TASK DESCRIPTION: What is needed is every line of the data that includes the word "termin". Please copy each one.

MATERIAL FOR THE TASK:

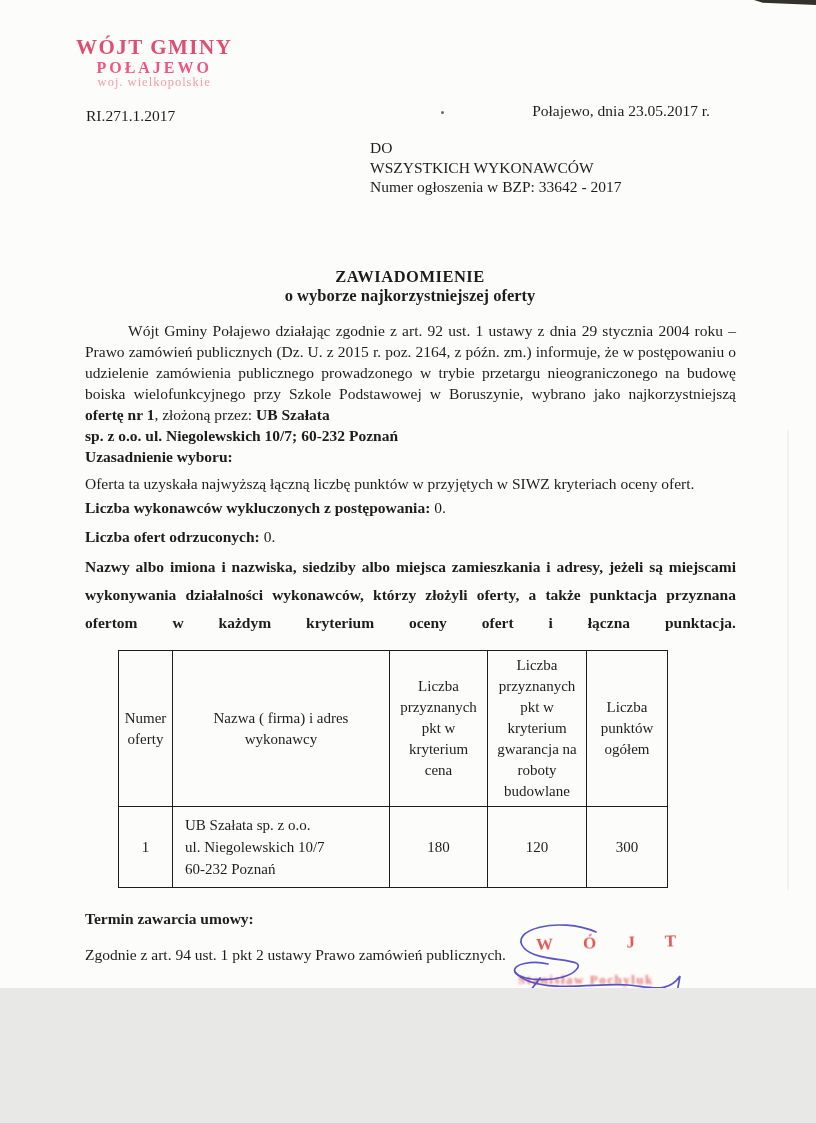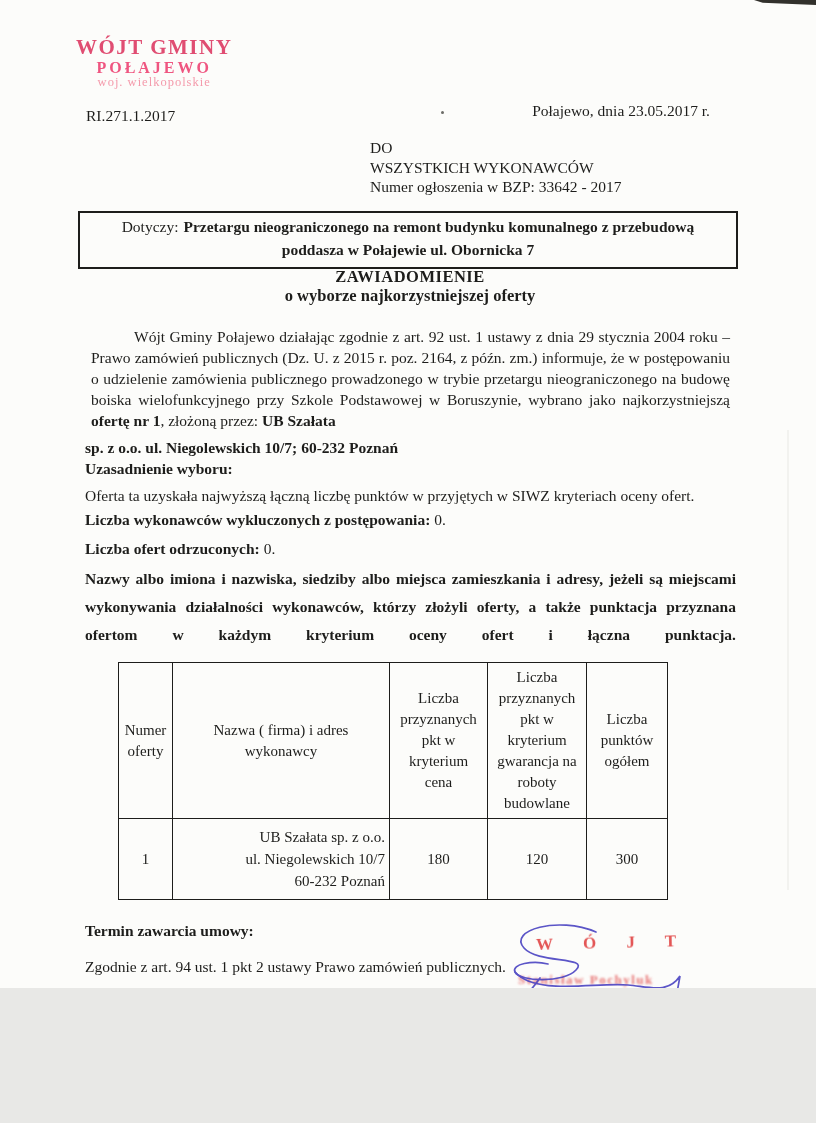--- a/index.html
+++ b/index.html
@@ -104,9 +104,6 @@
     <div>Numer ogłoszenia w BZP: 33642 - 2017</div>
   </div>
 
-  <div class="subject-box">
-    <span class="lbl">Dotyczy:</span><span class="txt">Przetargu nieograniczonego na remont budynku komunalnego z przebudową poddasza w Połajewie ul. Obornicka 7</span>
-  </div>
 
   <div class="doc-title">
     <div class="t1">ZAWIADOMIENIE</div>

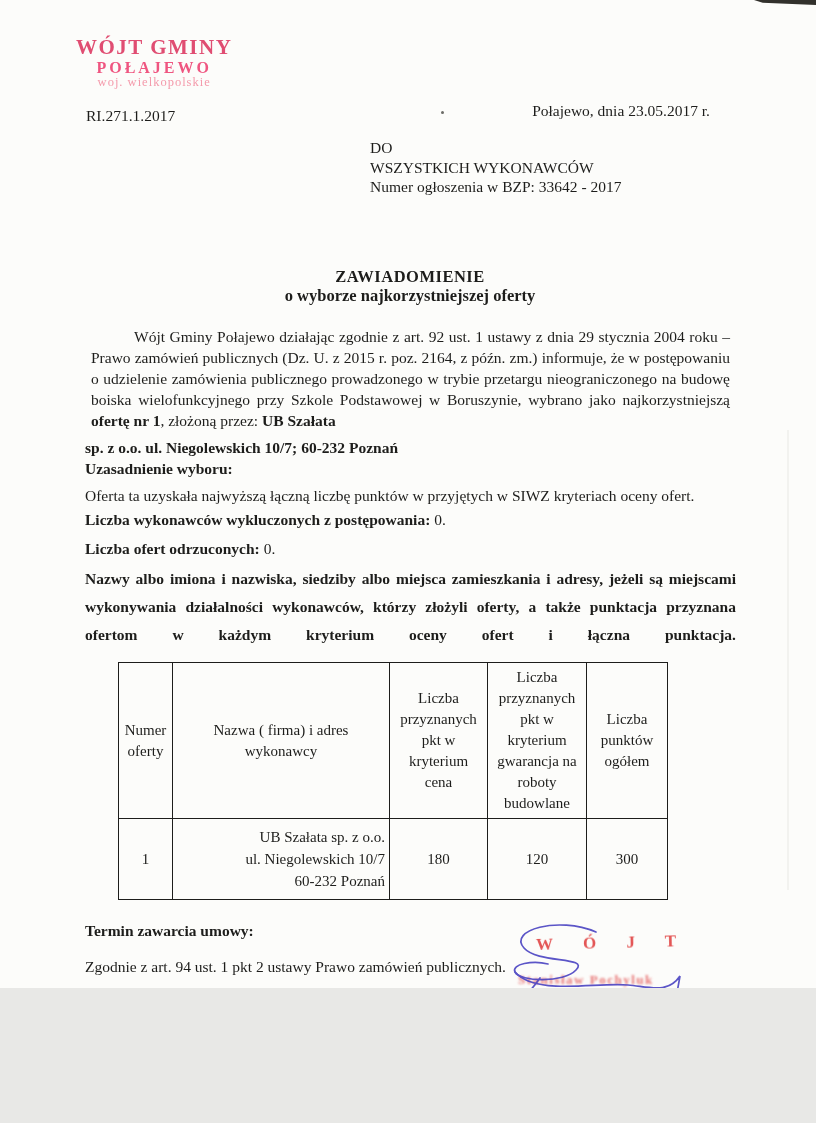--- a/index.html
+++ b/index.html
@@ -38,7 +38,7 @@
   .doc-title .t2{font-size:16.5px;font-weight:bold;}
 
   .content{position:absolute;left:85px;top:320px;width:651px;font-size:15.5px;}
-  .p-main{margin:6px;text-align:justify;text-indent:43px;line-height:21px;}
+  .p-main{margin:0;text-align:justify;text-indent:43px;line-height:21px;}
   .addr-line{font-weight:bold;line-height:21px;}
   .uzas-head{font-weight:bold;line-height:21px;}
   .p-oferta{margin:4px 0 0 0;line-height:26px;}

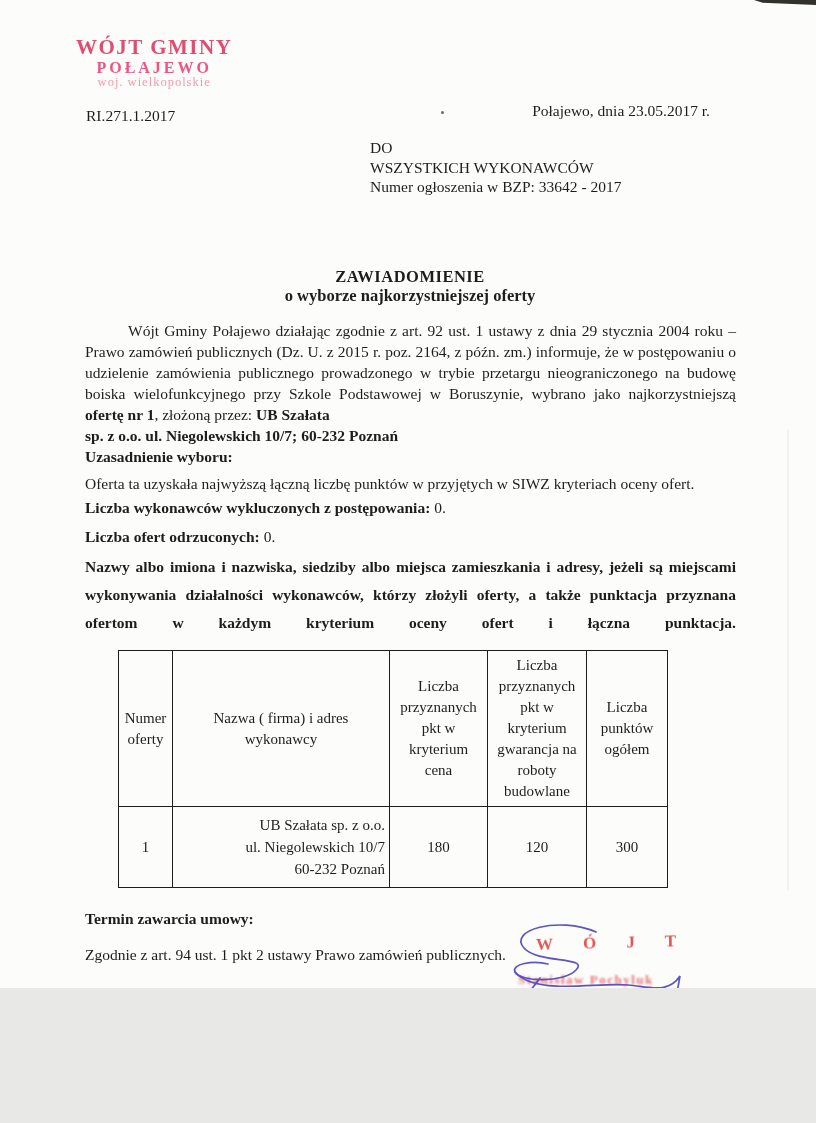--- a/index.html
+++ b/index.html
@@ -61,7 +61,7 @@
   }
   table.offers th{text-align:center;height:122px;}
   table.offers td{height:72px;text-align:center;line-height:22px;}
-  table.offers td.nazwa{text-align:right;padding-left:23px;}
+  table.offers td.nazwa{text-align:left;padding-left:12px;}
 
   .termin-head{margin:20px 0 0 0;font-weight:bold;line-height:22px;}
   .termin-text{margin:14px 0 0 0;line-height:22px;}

REPLY:
   .termin-head{margin:20px 0 0 0;font-weight:bold;line-height:22px;}
   .termin-text{margin:14px 0 0 0;line-height:22px;}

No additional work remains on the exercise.